WHAT THE TASK ASKS -> In the data below, find the line containing "display: flex; align-items: center; gap: 7px;", then set down that line and every later line up to and including the line containing "color: #ffffff; font-size: 14.5px;", exactly.

SUPPLIED INFORMATION ->

□ □ □ □ □

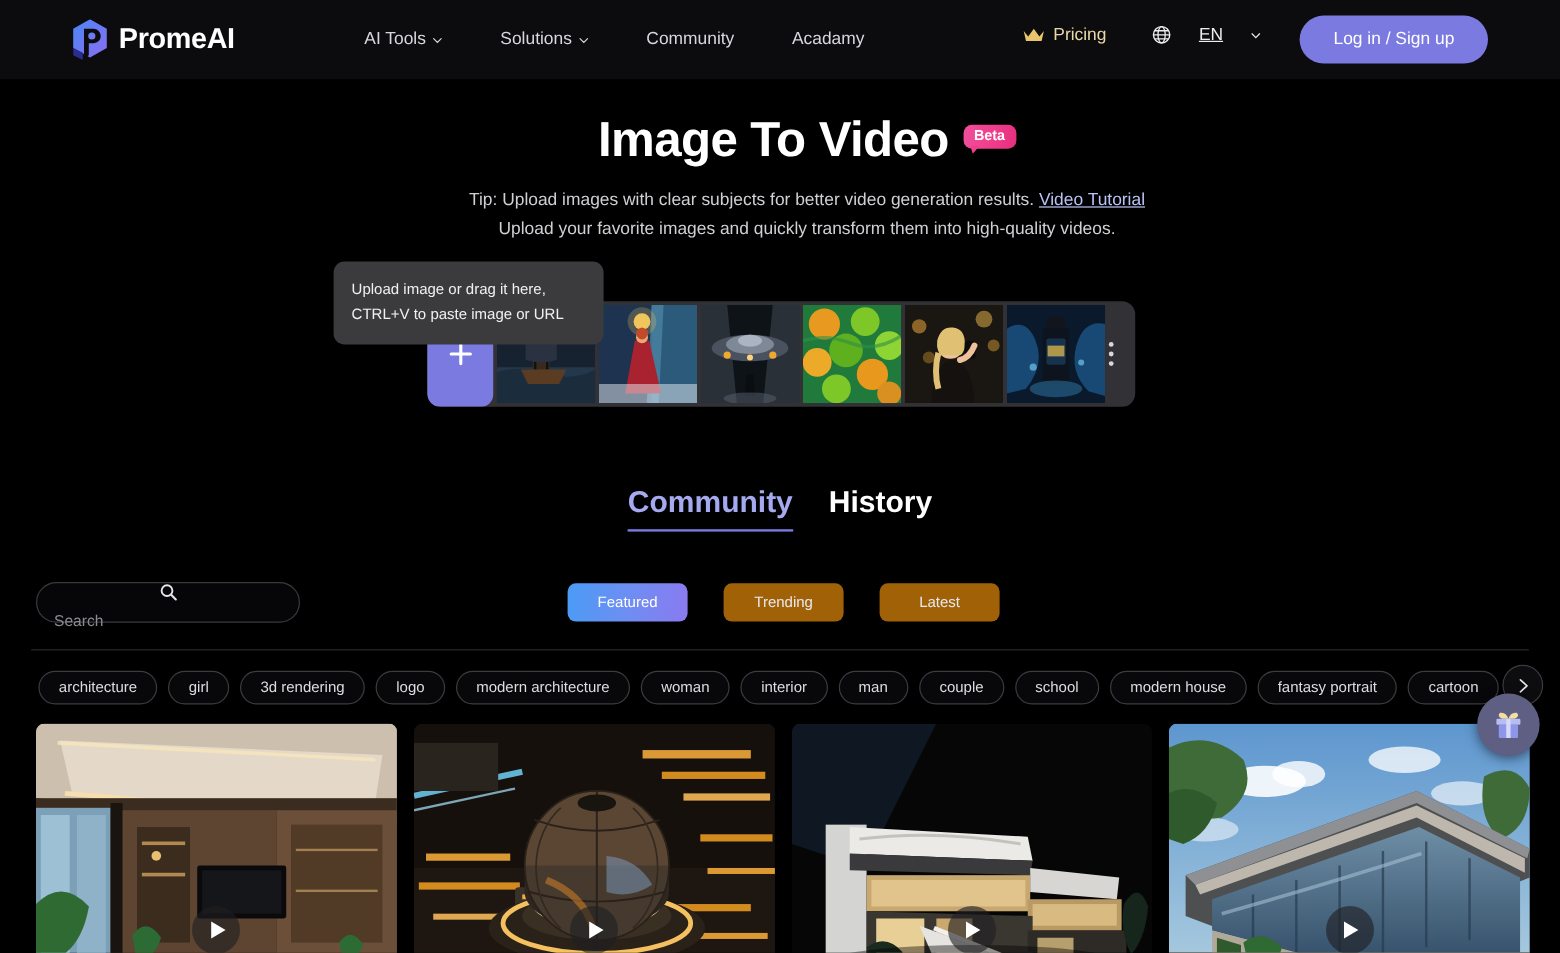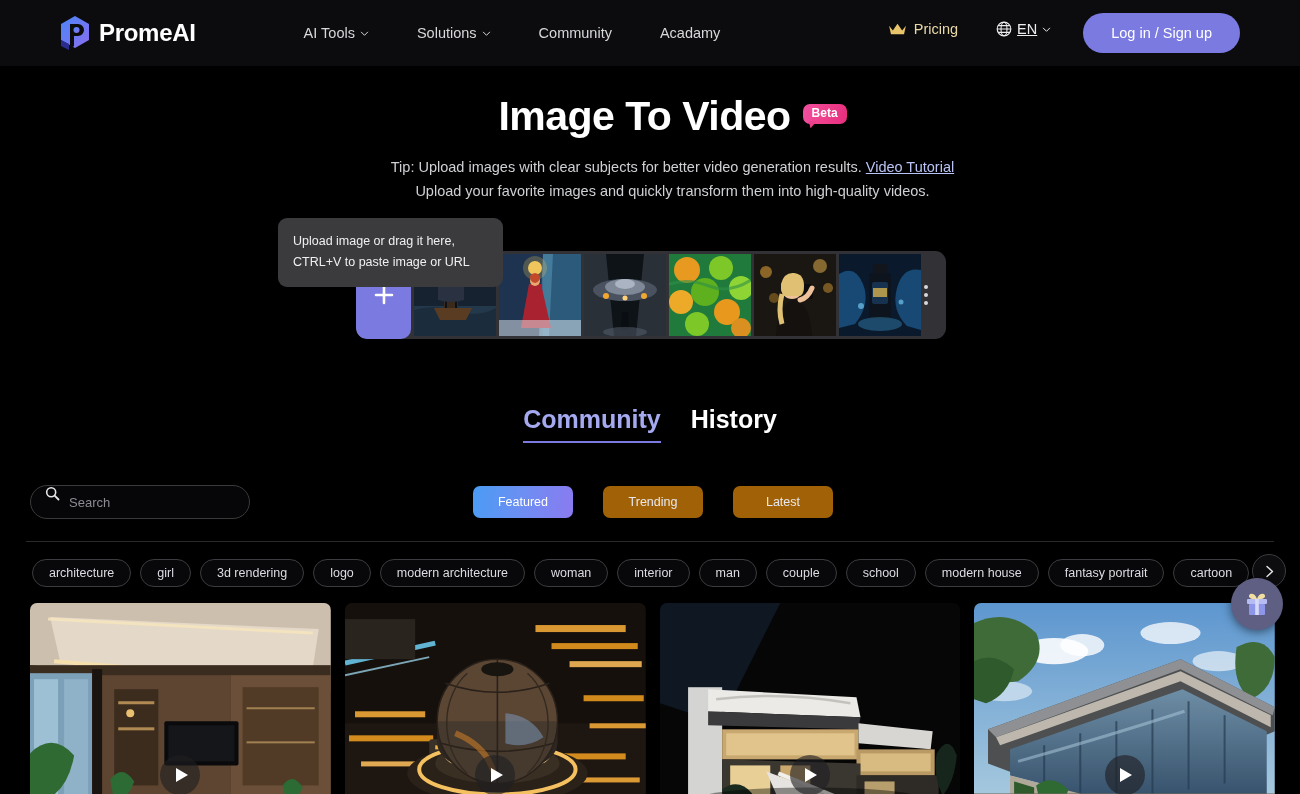--- a/index.html
+++ b/index.html
@@ -37,21 +37,21 @@
   .header-right {
     margin-left: auto; display: flex; align-items: flex-start; gap: 0px;
   }
   .pricing {
     display: flex; align-items: center; gap: 7px;
     color: #e9d9a8; font-size: 14.5px; cursor: pointer;
     padding: 8px 16px;
   }
   .crown { width: 19px; height: 14px; display:block; }
   .lang {
-    display: flex; align-items: center; gap: 5px;
+    display: flex; align-items: center; gap: 23px;
     color: #ededf0; font-size: 14.5px; cursor: pointer;
     padding: 8px 16px; margin-left: 6px; text-decoration: underline;
   }
   .globe { width: 16px; height: 16px; display:block; }
   .login-btn {
     background: #7b7ae0;
     color: #ffffff; font-size: 14.5px;
     border: none; border-radius: 22px;
     padding: 12px 28px; margin-left: 16px;
     cursor: pointer; white-space: nowrap;
@@ -144,22 +144,22 @@
 
   
   .filter-row {
     display: flex; align-items: center;
     padding: 0 30px; margin-top: 42px;
     position: relative;
   }
   .search-box {
     width: 220px; height: 34px;
     border: 1px solid #3a3a3d; border-radius: 18px;
-    display: flex; gap: 9px;
-    padding: 0 14px; background: #060608;
+    display: flex; align-items: center; gap: 9px;
+    padding: 0 14px; background: #060608; flex-direction: column;
   }
   .search-box svg { width: 15px; height: 15px; display:block; flex:none; }
   .search-input {
     background: transparent; border: none; outline: none;
     color: #e6e6ea; font-size: 13px; width: 100%;
     font-family: "Liberation Sans", sans-serif;
   }
   .search-input::placeholder { color: #8b8b92; }
   .segmented { display: flex; gap: 30px; margin-left: 223px; }
   .seg-btn {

□ □ □ □ □

YOUR SOLUTION ->
     display: flex; align-items: center; gap: 7px;
     color: #e9d9a8; font-size: 14.5px; cursor: pointer;
     padding: 8px 16px;
   }
   .crown { width: 19px; height: 14px; display:block; }
   .lang {
-    display: flex; align-items: center; gap: 5px;
+    display: flex; align-items: center; gap: 23px;
     color: #ededf0; font-size: 14.5px; cursor: pointer;
     padding: 8px 16px; margin-left: 6px; text-decoration: underline;
   }
   .globe { width: 16px; height: 16px; display:block; }
   .login-btn {
     background: #7b7ae0;
     color: #ffffff; font-size: 14.5px;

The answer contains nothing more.